SIMULATED 14 NM AUTO PLACE (SOFT IP) STRESS TEST CASE
This 14 nm “auto placement” design simulates a floorplan constructed almost entirely automatically. It has some processor and memory arrays in the corners, but most of the standard cell regions and individual memory blocks are placed automatically. The blocks are also fairly small, from 50,000 to 200,000 placed standard cells (vs. other designs with larger floorplan-level blocks that may have several million placed standard cells). As a result there are almost 1,200 floorplan-level blocks in the top-level block of the design. As is typical for floorplans created automatically, there are numerous gaps between blocks and about 10% of the placed area is open space, as shown in the sample enlarged view above. The design is 10,219.7 microns wide and 11,717.7 microns high and after expanding all hierarchy, features:
45 small 32-bit processors
39 medium 32-bit processors
5 large 32-bit processors
64 large DSP cores
538 small 16-bit processors
258,791,768 standard cell placements
1,108,338,048 bits in all SRAMs
8,747,253,286 transistors in all circuits
At a larger scale, this design has a collection of parallel processing arrays, each optimized for a different operating style: streaming data, digital signal processing, 16-bit array processing, or 32-bit array processing.

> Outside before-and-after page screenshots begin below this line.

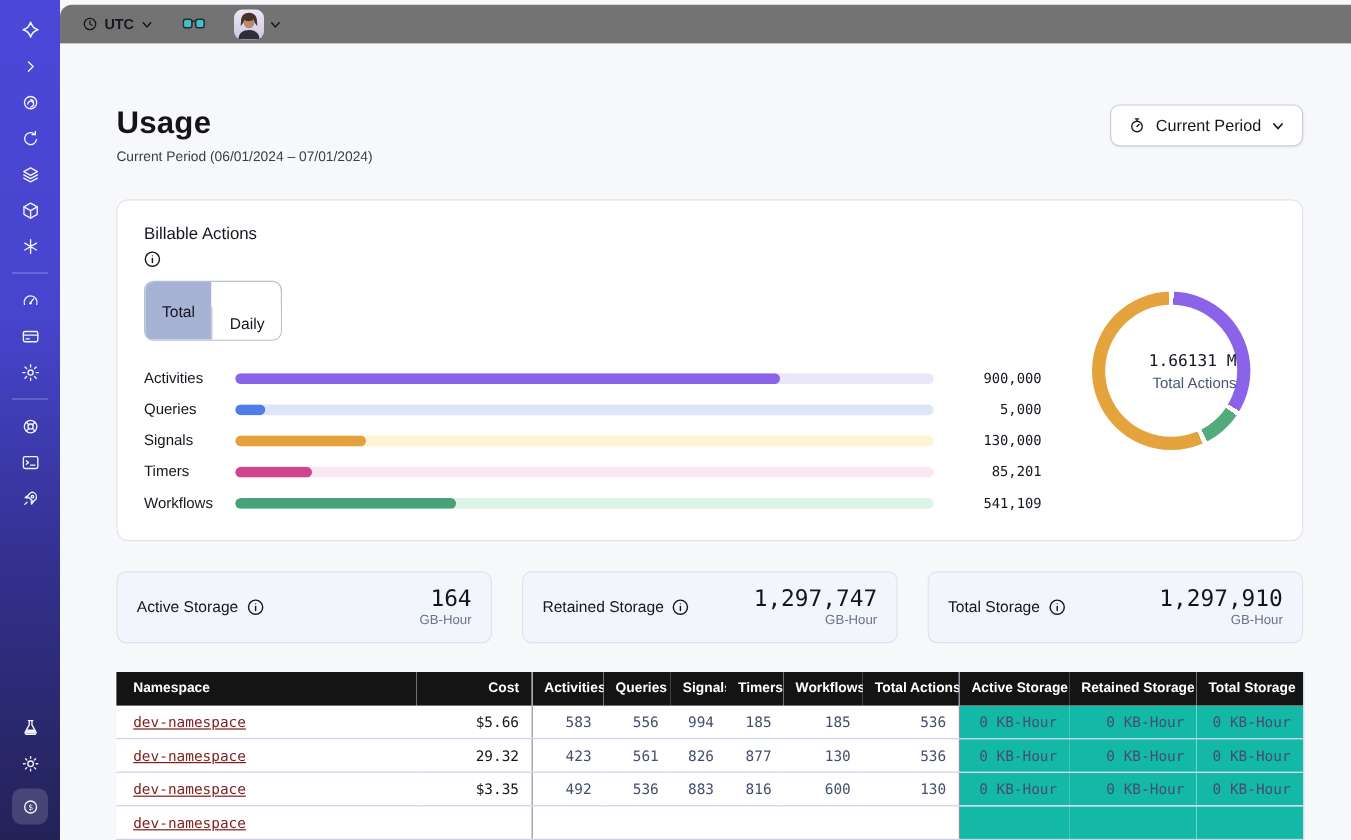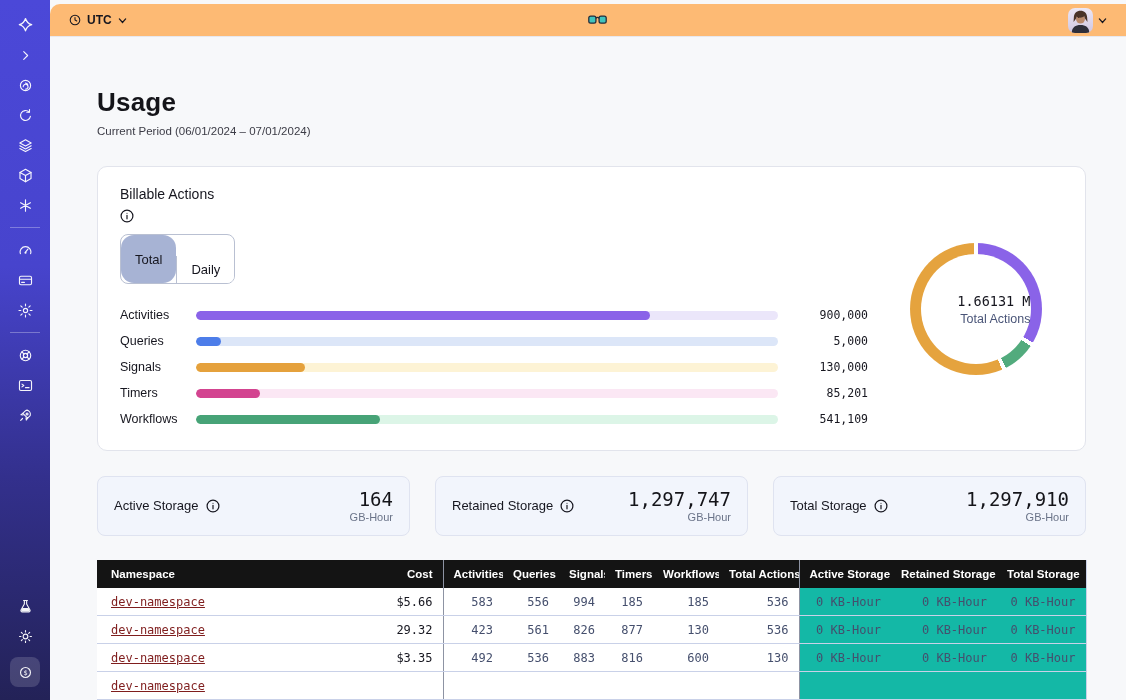--- a/index.html
+++ b/index.html
@@ -22,22 +22,22 @@
   .side-icon svg { width:17px; height:17px; stroke:#fff; fill:none; stroke-width:1.6;
     stroke-linecap:round; stroke-linejoin:round; }
   .side-logo svg { width:19px; height:19px; }
   .side-div { width:30px; height:1px; background:rgba(255,255,255,.3); margin:7px 0; }
   .side-bottom { margin-top:auto; display:flex; flex-direction:column; align-items:center; }
   .side-active { background:rgba(255,255,255,.16); border-radius:8px; width:30px; height:30px; margin-top:6px; }
 
   
   .main { margin-left:50px; height:700px; position:relative; }
   .topbar {
-    margin-top:4px; height:33px; background:#fdba74; border-bottom:1px solid #e7e8ee;
-    border-top-left-radius:10px; display:flex; align-items:center; justify-content:space-between;
+    margin-top:4px; height:33px; background:#737373; border-bottom:1px solid #e7e8ee;
+    border-top-left-radius:10px; display:flex; align-items:center; justify-content:flex-start;
     gap:24px; padding:0 18px;
   }
   .tz { display:flex; align-items:center; gap:5px; cursor:pointer; font-size:12px; font-weight:600; color:#16161f; }
   .tz svg, .chev svg { display:block; }
   .glasses { cursor:pointer; display:flex; }
   .avatar-wrap { display:flex; align-items:center; gap:4px; cursor:pointer; }
   .avatar { width:25px; height:25px; border-radius:7px; overflow:hidden; background:linear-gradient(#ece7f5,#cfc6e2); }
 
   .content { padding:0 40px 0 47px; }
 
@@ -60,21 +60,21 @@
   
   .card {
     margin-top:29px; background:#fff; border:1px solid #e2e4ec; border-radius:10px;
     padding:19px 22px 18px; display:flex; gap:20px;
   }
   .card-left { flex:1; min-width:0; }
   .card-title { font-size:14px; font-weight:400; display:flex; align-items:flex-start; gap:7px;flex-direction:column; }
   .seg { display:inline-flex; margin-top:11px; border:1px solid #b9c0d2; border-radius:8px; overflow:hidden; }
   .seg-btn { padding:6px 14px; font-size:13px; background:#fff; cursor:pointer; border:none;
     font-family:inherit; color:#16161f; }
-  .seg-btn.sel { background:#a7b3d4; font-weight:500;border-radius:13px; }
+  .seg-btn.sel { background:#a7b3d4; font-weight:500; }
   .seg-btn + .seg-btn { border-left:1px solid #b9c0d2;margin-top:21px; }
 
   .bars { margin-top:18px; }
   .bar-row { display:flex; align-items:center; height:26px; }
   .bar-label { width:76px; flex:none; font-size:12.5px; color:#16161f; }
   .bar-track { flex:1; height:9px; border-radius:5px; overflow:hidden; }
   .bar-fill { height:9px; border-radius:5px; }
   .bar-value { width:80px; flex:none; text-align:right; font-size:11.5px; margin-left:10px; color:#16161f; }
 
   .donut-col { width:175px; flex:none; display:flex; align-items:center; justify-content:center; }
@@ -248,20 +248,30 @@
     </div>
   </div>
 
   <div class="content">
 
     <div class="title-row">
       <div>
         <h1>Usage</h1>
         <div class="subtitle">Current Period (06/01/2024 – 07/01/2024)</div>
       </div>
+      <button class="period-btn">
+        <svg width="15" height="15" viewBox="0 0 24 24" fill="none" stroke="#16161f" stroke-width="1.8" stroke-linecap="round">
+            <circle cx="12" cy="13.5" r="7"></circle>
+            <path d="M9.8 3.2h4.4M12 3.2v3.2M12 13.5l2.9-2.9"></path>
+          </svg>
+        <span>Current Period</span>
+        <svg width="12" height="12" viewBox="0 0 14 14" fill="none" stroke="#16161f" stroke-width="1.6" stroke-linecap="round">
+            <path d="M3 5 7 9.5 11 5"></path>
+          </svg>
+      </button>
     </div>
 
 
     <div class="card">
       <div class="card-left">
         <div class="card-title">
           <span>Billable Actions</span>
           <span class="info-i">
             <svg width="14" height="14" viewBox="0 0 14 14" fill="none" stroke="currentColor" stroke-width="1.2" stroke-linecap="round">
                 <circle cx="7" cy="7" r="5.9"></circle>

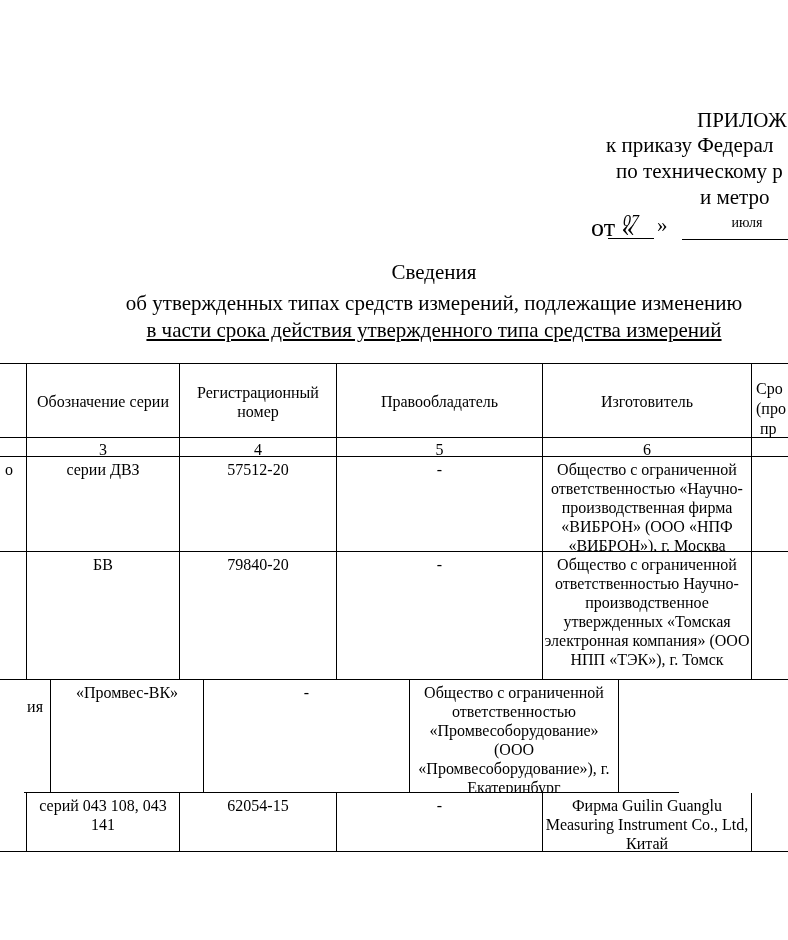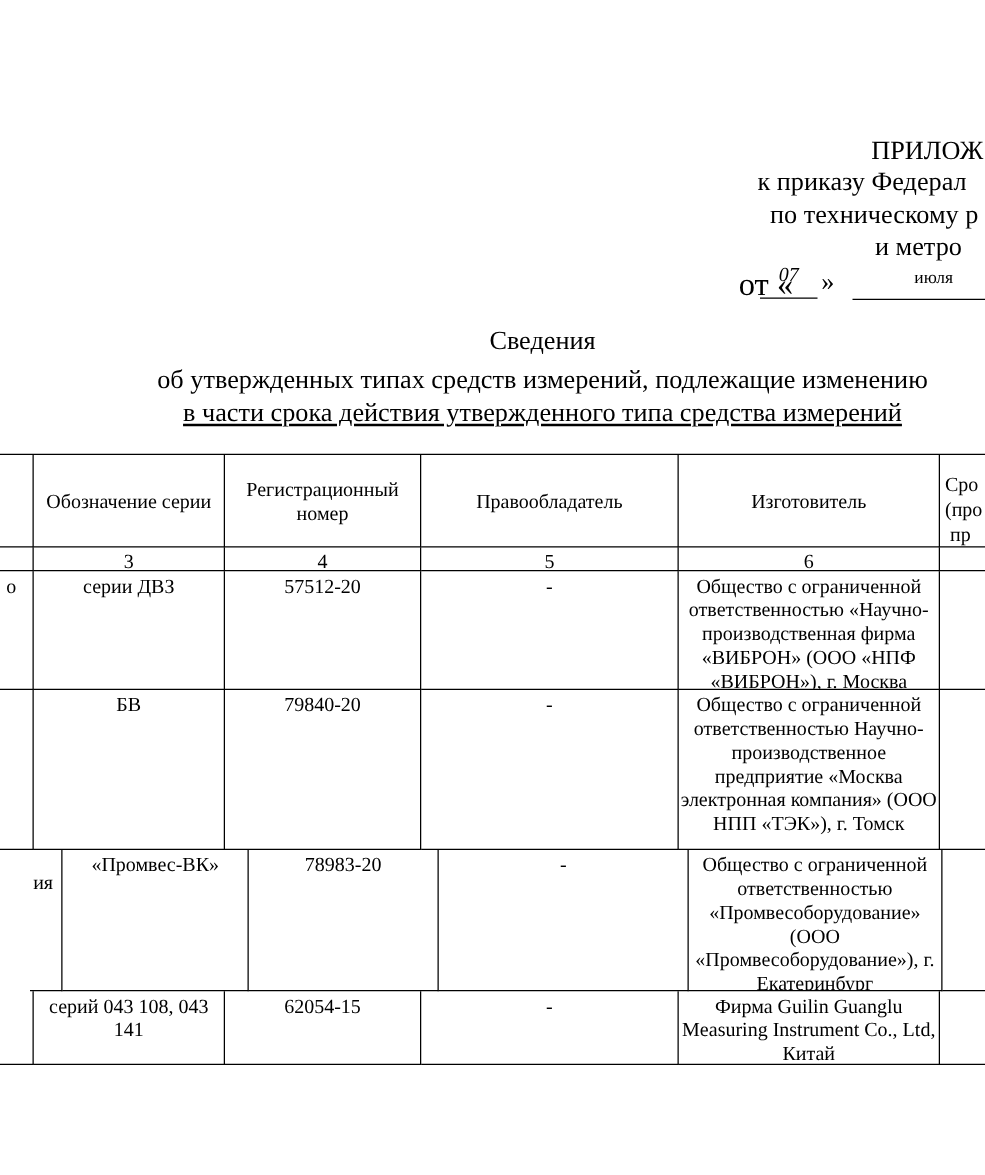--- a/index.html
+++ b/index.html
@@ -125,28 +125,27 @@
     <div class="td c4 cell-top">-</div>
     <div class="td c5 cell-top">Общество с ограниченной ответственностью «Научно-производственная фирма «ВИБРОН» (ООО «НПФ «ВИБРОН»), г. Москва</div>
     <div class="td c6"></div>
   </div>
 
   <div class="tr r2">
     <div class="td c1 frag"></div>
     <div class="td c2 cell-top">БВ</div>
     <div class="td c3 cell-top">79840-20</div>
     <div class="td c4 cell-top">-</div>
-    <div class="td c5 cell-top">Общество с ограниченной ответственностью Научно-производственное предприятие «Москва электронная компания» (ООО НПП «ТЭК»), г. Томск</div>
+    <div class="td c5 cell-top">Общество с ограниченной ответственностью Научно-производственное утвержденных «Томская электронная компания» (ООО НПП «ТЭК»), г. Томск</div>
     <div class="td c6"></div>
   </div>
 
   <div class="tr r3">
     <div class="td c1 frag frag-r3">ия</div>
     <div class="td c2 cell-top">«Промвес-ВК»</div>
-    <div class="td c3 cell-top">78983-20</div>
     <div class="td c4 cell-top">-</div>
     <div class="td c5 cell-top">Общество с ограниченной ответственностью «Промвесоборудование» (ООО «Промвесоборудование»), г. Екатеринбург</div>
     <div class="td c6"></div>
   </div>
 
   <div class="tr r4">
     <div class="td c1 frag"></div>
     <div class="td c2 cell-top">серий 043 108, 043 141</div>
     <div class="td c3 cell-top">62054-15</div>
     <div class="td c4 cell-top">-</div>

There are sixteen streaming processors in the upper left corner of the design, controlled by two large general-purpose processors. Each general-purpose processor has six megabytes of on-chip static RAM. Each streaming processor has half a megabyte of local static RAM in addition to instruction and data caches
In the lower left corner of the design, there are 512 16-bit processors in an array. Each processor has 16 kilobytes of local static RAM; each cluster of 16 processors has 512 KB of static RAM dedicated to that cluster. The 512-processor cluster is in turn controlled by a large general-purpose 32-bit processor with two megabytes of static RAM.
There are 64 digital signal processing (DSP) cores in the upper right corner of the design. Each individual DSP core has 256 kilobytes of local static RAM. Additionally, each cluster of 16 DSP cores has three megabytes of shared static RAM. A ring of 32 small 32-bit processors surrounds the 64 DSP cores; each of these processors has 256 kilobytes of local static RAM.
The central area of the top level of the design includes individual static RAM blocks and processor cores, placed randomly. Sometimes the processor cores are tightly clustered with local static RAM and sometimes they are simply placed near static RAM buffers.
This design also uses a point-to-point Network on Chip (NoC) with various small buffers placed around and sometimes inside the top-level blocks.
Some placed and routed blocks (notably the DSP cores) use a standard cell library that does not have a row of contacts to substrate tiedown diffusion under the supply rail; instead the tiedown contacts are placed in the fill cells scattered throughout the standard cell areas.
Finally, there is a cluster of 32 medium-size 32-bit processors in the lower right corner of the design. Each processor has 512 kilobytes of local static RAM. Another large general-purpose 32-bit processor with two megabytes of static RAM controls this cluster.